(WORK TO BE COMPLETED):
Every record below needs to be written out exactly, apart from the pictures.

(RECORDS FOR THIS TASK):
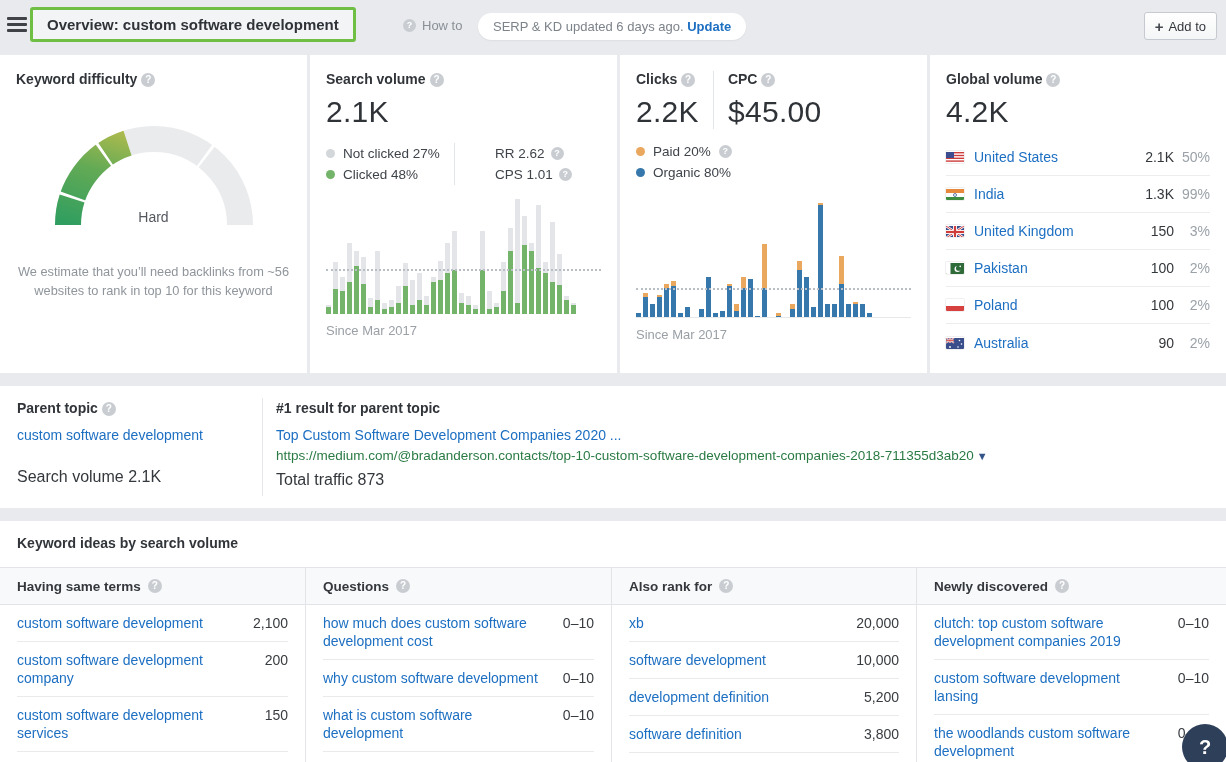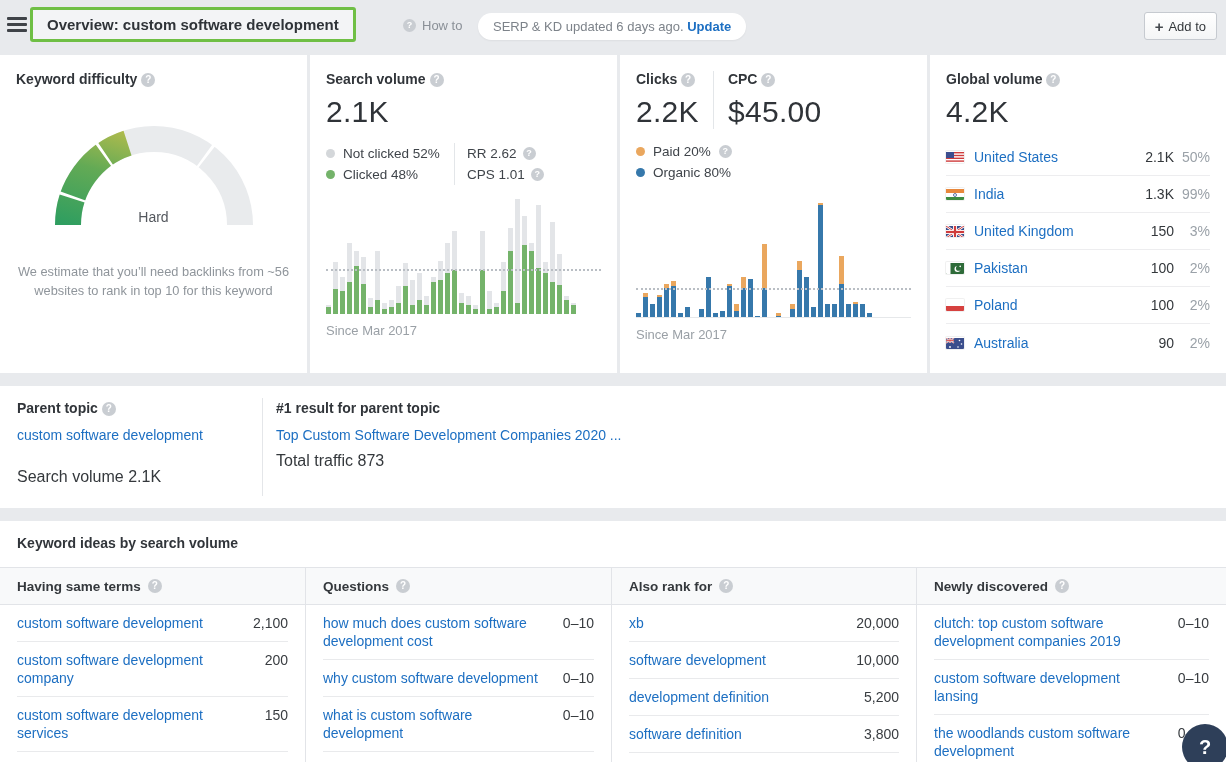"Not clicked 52%" span { text: 52% -> 27% }
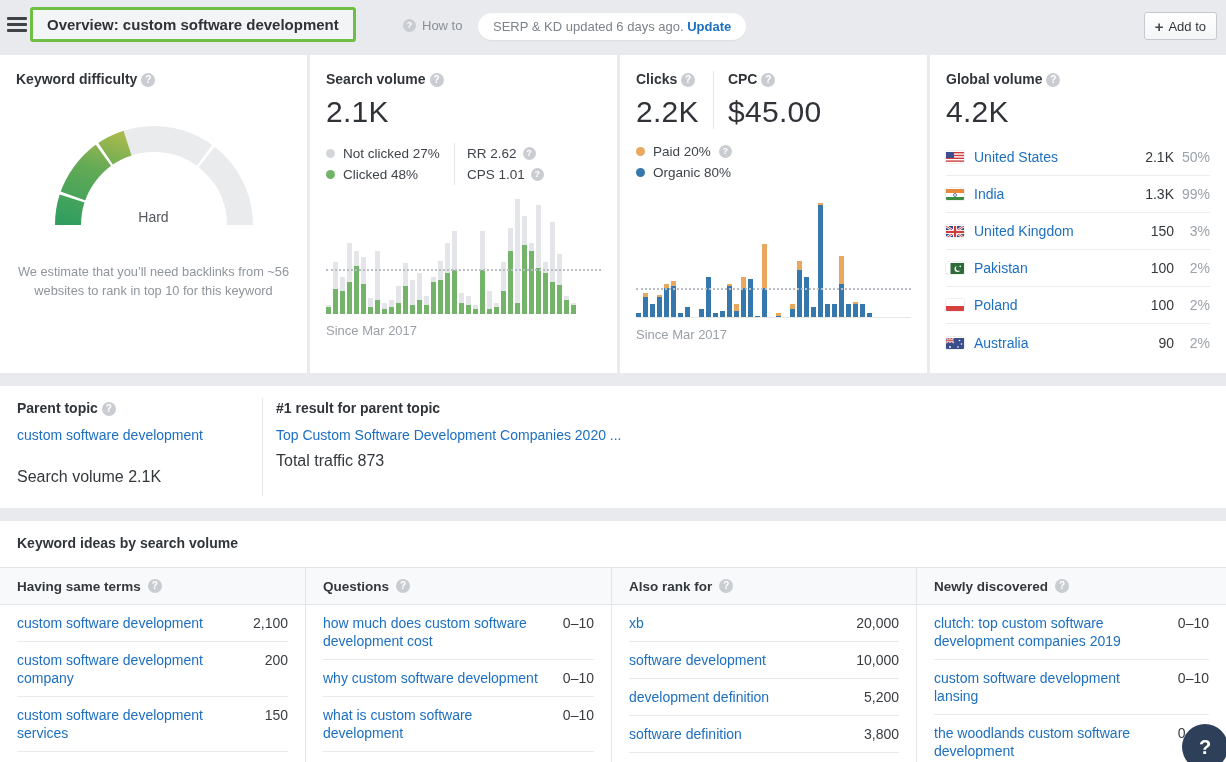"RR 2.62" .legend-right { margin-left: none -> 28px }
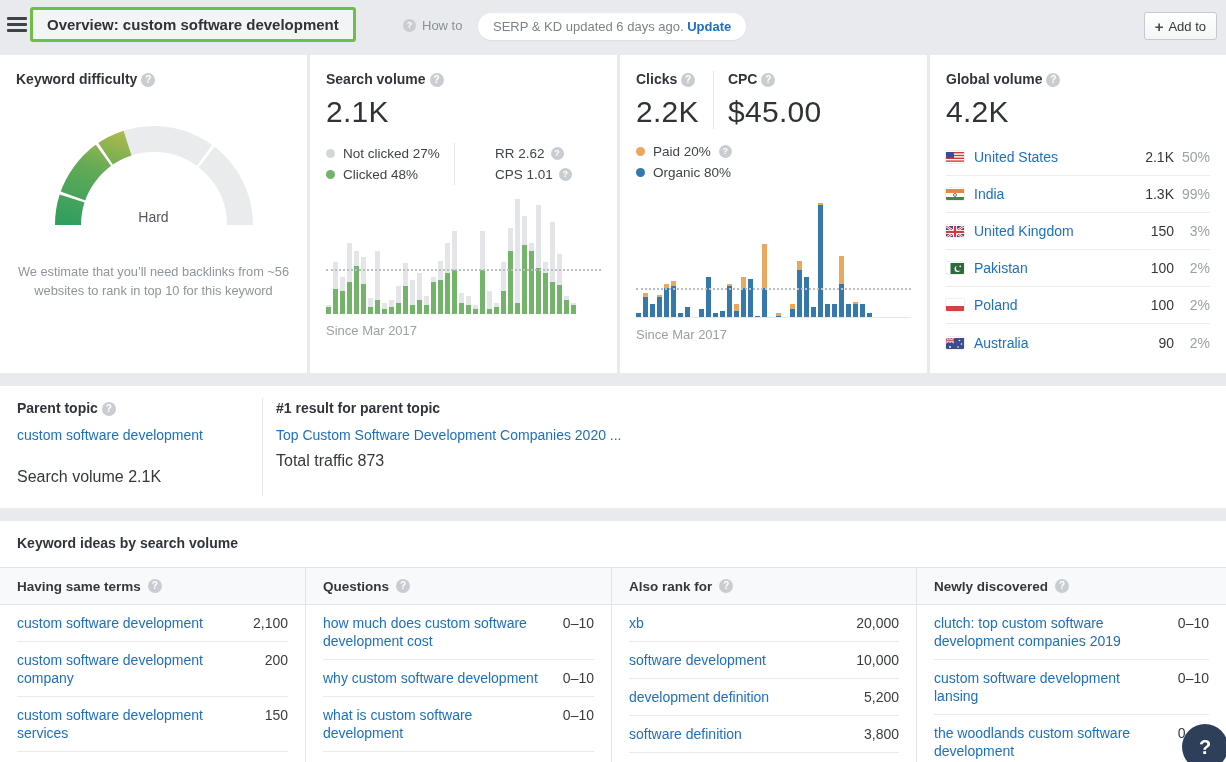"https://medium.com/@bradanderson.contact" div.serp-url { html: none -> <div> <span>https://medium.com/@bradanderson.contacts/top-10-custom-software-development-companies-2018-711355d3ab20</span><span>▼</span> </div> }
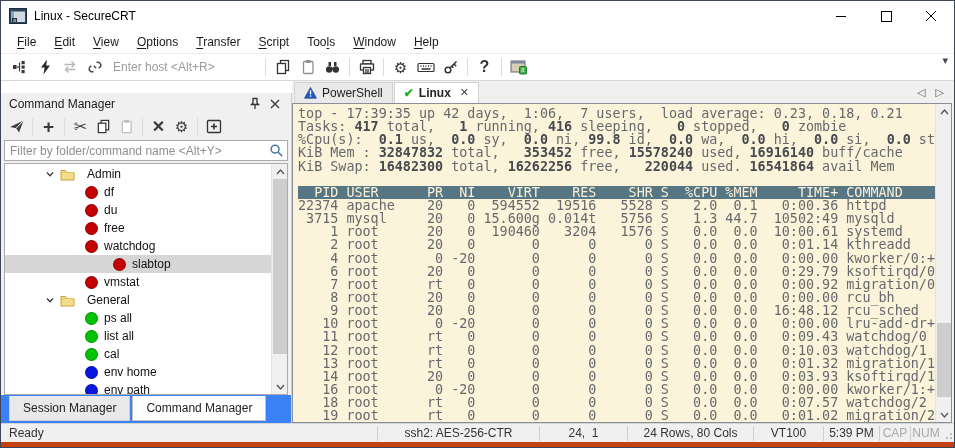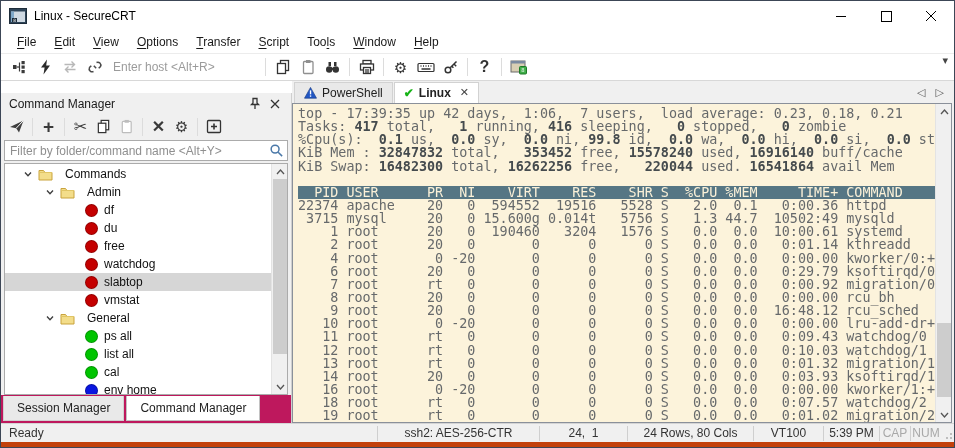"Commands" div.tree-row { html: <div> <span> <svg> <polyline></polyline> </svg> </span> <span> <svg> <path></path> <path></path> </svg> </span> <span>Commands</span> </div> -> none }
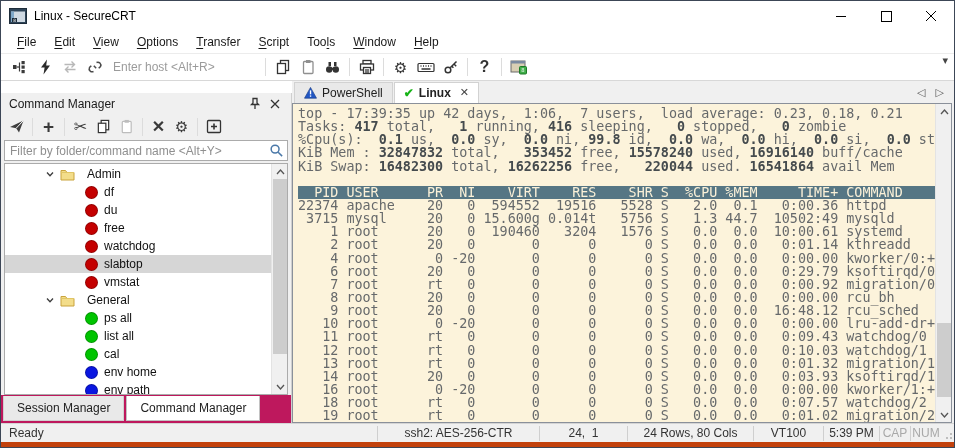"slabtop" div.tree-row { padding-left: 56px -> 84px }
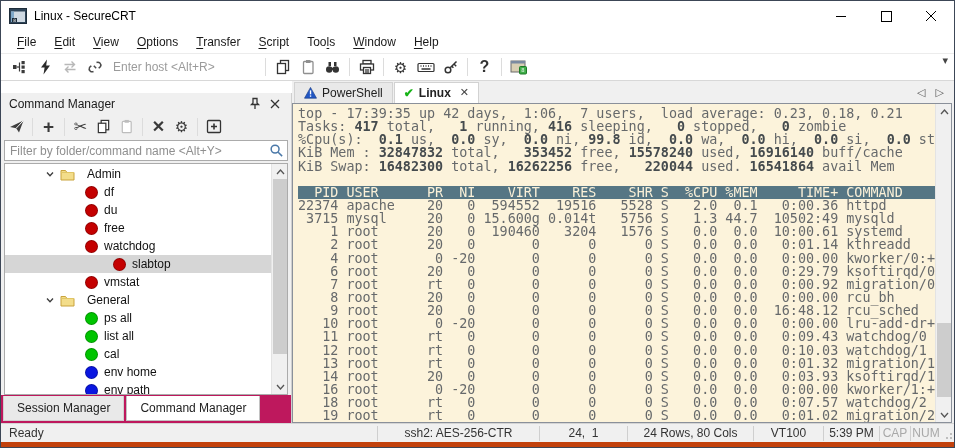"Session Manager" .sidebar-tabs { background: #be185d -> #3b82f6; padding-left: 2px -> 8px }
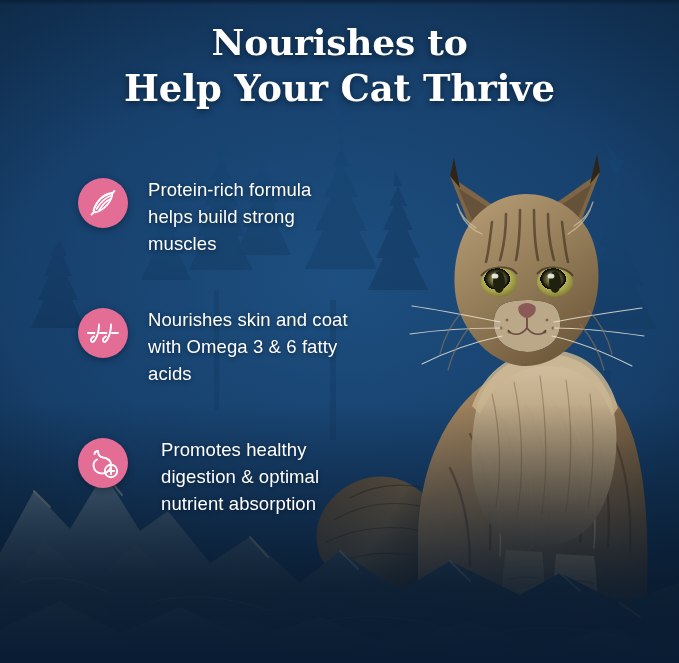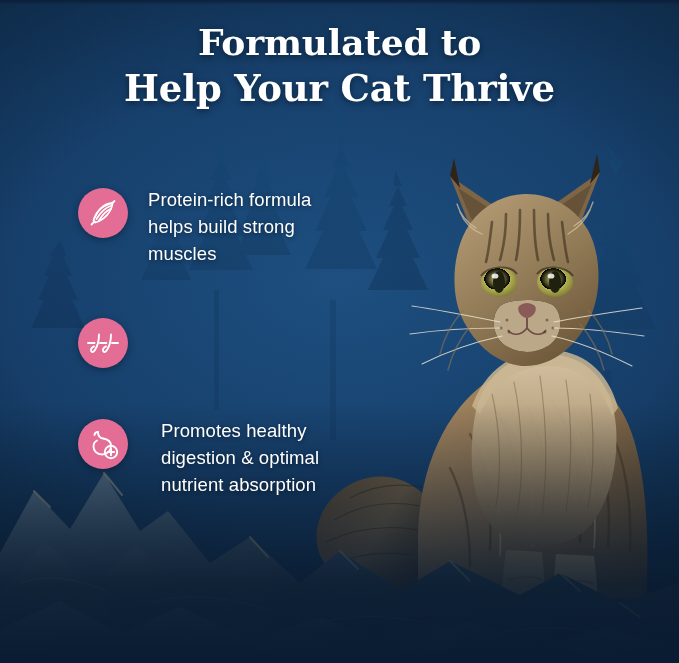"Formulated to" span.line { text: Formulated -> Nourishes }
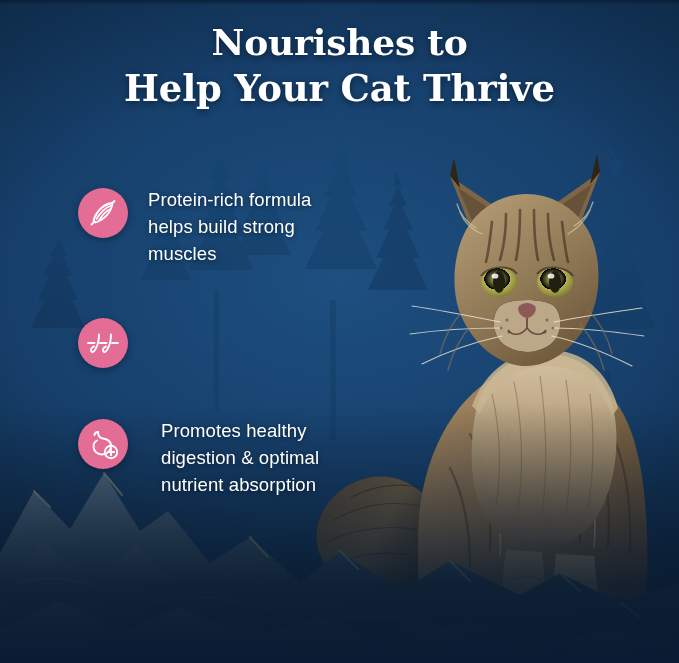"Protein-rich formula helps build strong" .features { top: 185px -> 175px }
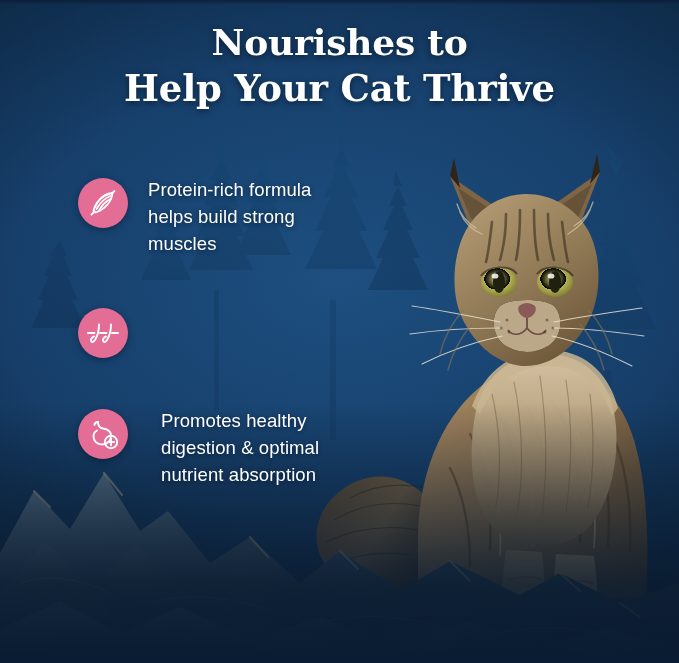"Nourishes skin and coat with" div.feature-text { html: none -> <div>Nourishes skin and coat with Omega 3 &amp; 6 fatty acids</div> }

(WRITTEN RESPONSE):
"Not clicked 52%" span { text: 52% -> 27% }
"RR 2.62" .legend-right { margin-left: none -> 28px }
"https://medium.com/@bradanderson.contact" div.serp-url { html: none -> <div> <span>https://medium.com/@bradanderson.contacts/top-10-custom-software-development-companies-2018-711355d3ab20</span><span>▼</span> </div> }
"Commands" div.tree-row { html: <div> <span> <svg> <polyline></polyline> </svg> </span> <span> <svg> <path></path> <path></path> </svg> </span> <span>Commands</span> </div> -> none }
"slabtop" div.tree-row { padding-left: 56px -> 84px }
"Session Manager" .sidebar-tabs { background: #be185d -> #3b82f6; padding-left: 2px -> 8px }
"Formulated to" span.line { text: Formulated -> Nourishes }
"Protein-rich formula helps build strong" .features { top: 185px -> 175px }
"Nourishes skin and coat with" div.feature-text { html: none -> <div>Nourishes skin and coat with Omega 3 &amp; 6 fatty acids</div> }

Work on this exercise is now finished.